As guerras frequentemente nos parecem algo afastado do nosso dia a dia. Contudo, em um mundo interconectado, um conflito no Oriente Médio pode impactar diretamente a economia e o bolso dos brasileiros, e já estamos testemunhando isso com o aumento das tensões militares envolvendo o Irã.

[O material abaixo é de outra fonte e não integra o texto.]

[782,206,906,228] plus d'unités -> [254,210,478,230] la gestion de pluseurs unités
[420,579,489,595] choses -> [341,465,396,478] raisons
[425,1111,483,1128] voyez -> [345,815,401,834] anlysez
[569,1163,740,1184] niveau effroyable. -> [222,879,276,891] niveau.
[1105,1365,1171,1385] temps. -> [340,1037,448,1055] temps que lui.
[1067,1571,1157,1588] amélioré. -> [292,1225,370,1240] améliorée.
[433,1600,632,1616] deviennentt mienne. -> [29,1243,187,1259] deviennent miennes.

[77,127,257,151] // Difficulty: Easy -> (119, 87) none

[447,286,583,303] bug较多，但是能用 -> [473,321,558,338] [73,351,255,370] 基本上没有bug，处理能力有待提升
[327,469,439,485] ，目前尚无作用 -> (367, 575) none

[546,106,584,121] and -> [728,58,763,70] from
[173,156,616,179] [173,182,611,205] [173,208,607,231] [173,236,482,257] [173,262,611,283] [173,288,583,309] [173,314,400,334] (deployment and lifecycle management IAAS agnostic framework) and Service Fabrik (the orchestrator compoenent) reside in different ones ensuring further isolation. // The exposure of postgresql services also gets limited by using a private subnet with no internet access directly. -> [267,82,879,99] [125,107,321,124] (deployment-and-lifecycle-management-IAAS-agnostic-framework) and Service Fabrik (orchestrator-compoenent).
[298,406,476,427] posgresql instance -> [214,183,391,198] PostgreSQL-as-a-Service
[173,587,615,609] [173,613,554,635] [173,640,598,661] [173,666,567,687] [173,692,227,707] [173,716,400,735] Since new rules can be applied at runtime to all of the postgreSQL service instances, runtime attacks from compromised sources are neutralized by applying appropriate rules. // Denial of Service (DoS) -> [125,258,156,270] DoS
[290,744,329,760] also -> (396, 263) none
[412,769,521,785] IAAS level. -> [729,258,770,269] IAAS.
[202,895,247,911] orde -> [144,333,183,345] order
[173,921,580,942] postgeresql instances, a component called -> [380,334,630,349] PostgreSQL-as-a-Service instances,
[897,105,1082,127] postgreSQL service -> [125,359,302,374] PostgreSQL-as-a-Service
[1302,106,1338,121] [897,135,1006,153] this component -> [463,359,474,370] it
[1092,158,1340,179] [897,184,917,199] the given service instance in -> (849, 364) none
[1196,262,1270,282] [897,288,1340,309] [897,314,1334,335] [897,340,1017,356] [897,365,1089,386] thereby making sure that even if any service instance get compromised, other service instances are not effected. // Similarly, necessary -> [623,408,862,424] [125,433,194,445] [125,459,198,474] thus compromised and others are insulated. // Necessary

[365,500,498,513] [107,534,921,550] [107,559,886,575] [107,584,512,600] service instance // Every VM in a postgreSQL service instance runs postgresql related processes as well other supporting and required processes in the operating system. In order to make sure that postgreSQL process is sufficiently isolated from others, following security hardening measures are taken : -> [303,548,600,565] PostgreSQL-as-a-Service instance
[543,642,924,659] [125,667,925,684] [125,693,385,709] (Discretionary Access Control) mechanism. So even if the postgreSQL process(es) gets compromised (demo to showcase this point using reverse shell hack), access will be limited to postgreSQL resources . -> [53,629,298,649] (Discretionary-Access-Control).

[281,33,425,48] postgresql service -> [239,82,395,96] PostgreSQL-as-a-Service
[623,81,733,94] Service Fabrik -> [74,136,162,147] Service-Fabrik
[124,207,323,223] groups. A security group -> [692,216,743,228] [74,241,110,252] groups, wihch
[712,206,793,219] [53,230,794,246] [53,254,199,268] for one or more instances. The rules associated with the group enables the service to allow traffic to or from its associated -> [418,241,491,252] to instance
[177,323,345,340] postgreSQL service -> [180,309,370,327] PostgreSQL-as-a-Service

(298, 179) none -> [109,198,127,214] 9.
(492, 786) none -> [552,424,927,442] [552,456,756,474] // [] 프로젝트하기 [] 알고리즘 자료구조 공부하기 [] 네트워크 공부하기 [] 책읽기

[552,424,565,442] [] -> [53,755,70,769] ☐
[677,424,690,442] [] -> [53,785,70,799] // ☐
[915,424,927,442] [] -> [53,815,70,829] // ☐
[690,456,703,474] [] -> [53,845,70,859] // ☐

O primeiro reflexo desse conflito é visível no preço do petróleo. Desde que as hostilidades começaram, as cotações internacionais dispararam, evidenciando o receio de interrupções no fornecimento global. Na segunda-feira (9), o preço do barril ultrapassou a marcante barreira dos US$ 100 — a primeira vez em mais de três anos e meio —, principalmente em virtude das tensões no Estreito de Ormuz, uma das rotas mais cruciais do mundo, responsável por cerca de 20% de todo o petróleo transportado.
Quando o preço do petróleo aumenta, seu impacto se propaga rapidamente por toda a economia. Aqui no Brasil, a primeira consequência que sentimos é no preço dos combustíveis nas bombas. Economistas alertam que a grande preocupação do momento é exatamente essa alta nos preços do petróleo e do gás, que pode resultar em um choque inflacionário, mesmo que por um período curto.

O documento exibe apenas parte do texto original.